Rechtskonformer Einsatz von KI in Versicherungsunternehmen
Schon heute sind Versicherer verpflichtet, den Einsatz von KI im Rahmen der bestehenden Rechtsordnung abzusichern. Die Datenschutz-Grundverordnung (DSGVO) bildet dabei den zentralen Rahmen. Sie verlangt, dass jede Datenverarbeitung auf einer rechtlichen Grundlage beruht, die Betroffenen umfassend informiert werden und gegebenenfalls eine Datenschutz-Folgenabschätzung durchgeführt wird. Besonders relevant ist dies bei sensiblen Kundendaten, die in vielen Versicherungsprozessen unvermeidbar sind.

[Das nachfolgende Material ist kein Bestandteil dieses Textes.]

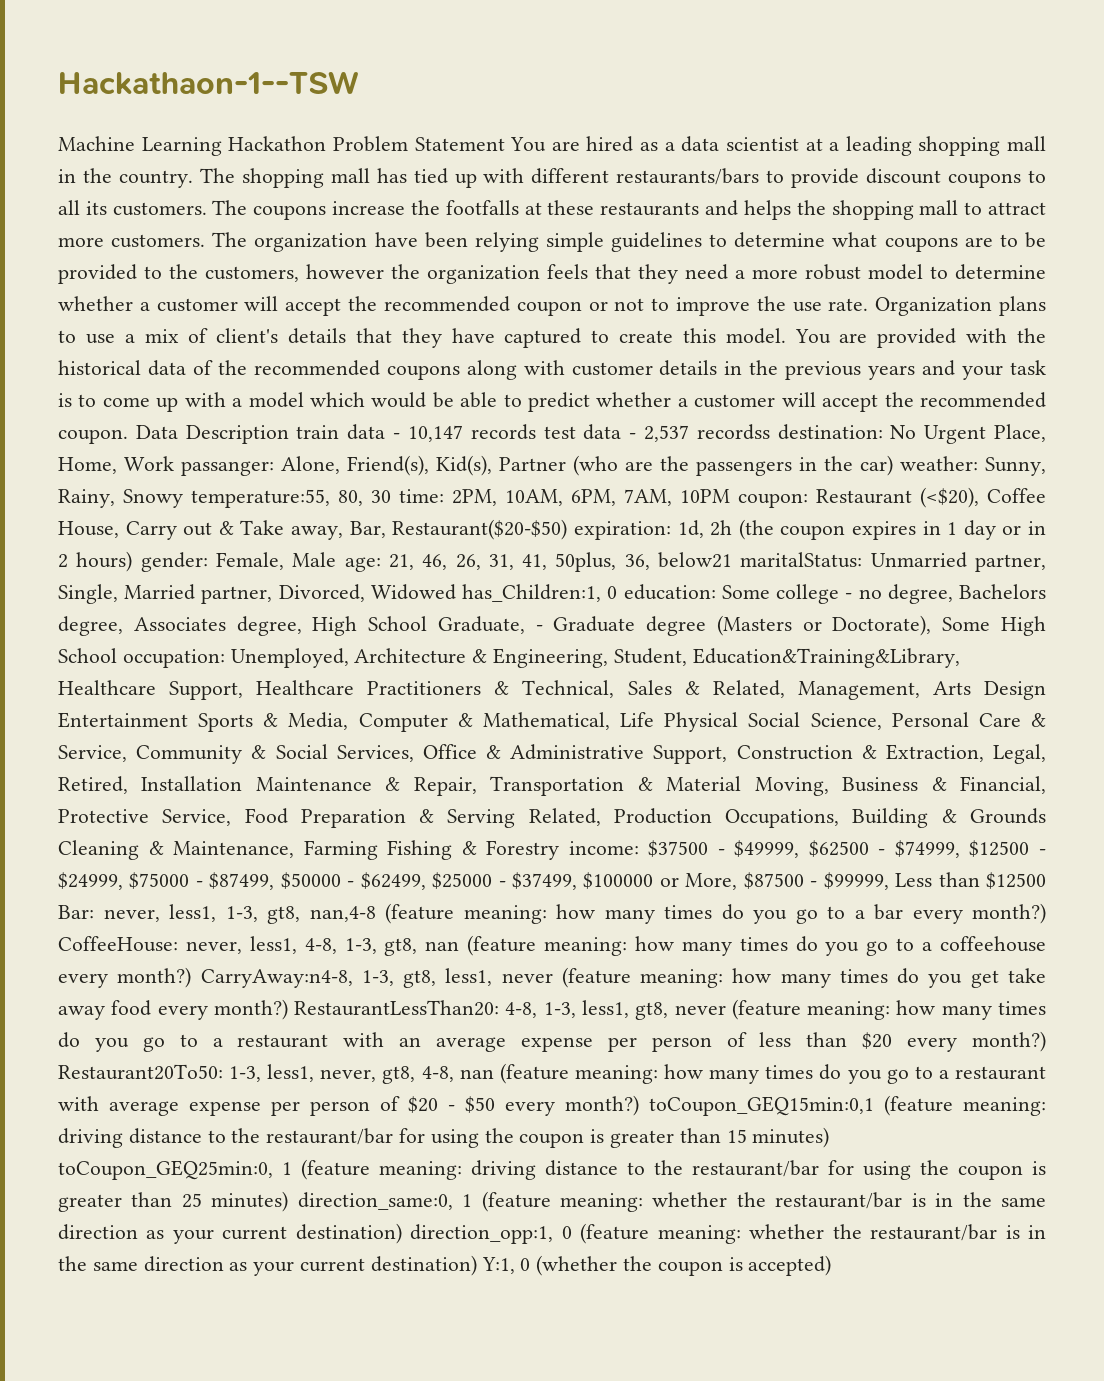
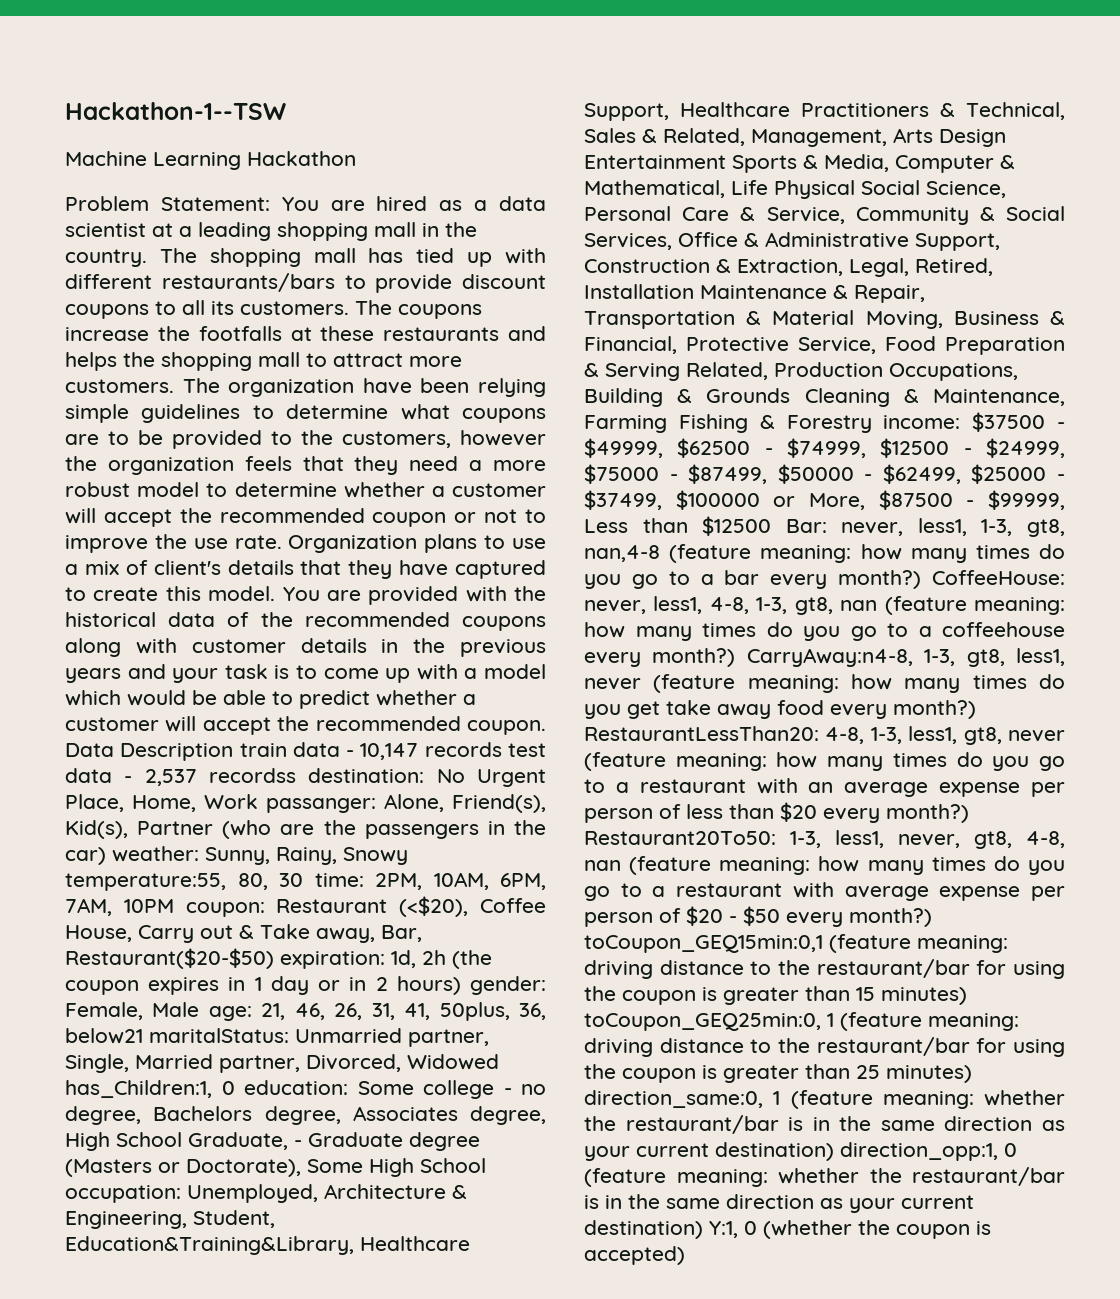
[58,71,359,95] Hackathaon-1--TSW -> [65,102,286,120] Hackathon-1--TSW
[332,136,505,152] Problem Statement -> [65,196,270,211] // Problem Statement:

Ergänzend fordert das Versicherungsaufsichtsrecht, dass Unternehmen ihre IT-Strategie und ihr Risikomanagement so ausrichten, dass auch KI-Systeme darin integriert sind. Die BaFin erwartet, dass die Modelle transparent, überprüfbar und in die Governance-Strukturen des Hauses eingebunden sind. Ein interner Kontrollrahmen für KI ist also bereits heute keine Kür, sondern Pflicht.
Anforderungen des AI Acts
Mit dem europäischen Artificial Intelligence Act (AI Act), der im August 2024 in Kraft trat und ab 2025 zeitlich gestaffelte Umsetzungsvorgaben vorsieht, steht erstmals ein umfassender Rechtsrahmen für den Umgang mit KI-Systemen bereit. Für Versicherungsunternehmen stellt sich damit die Frage: Wie kann KI rechtskonform eingesetzt werden – und welche Pflichten sind zu beachten?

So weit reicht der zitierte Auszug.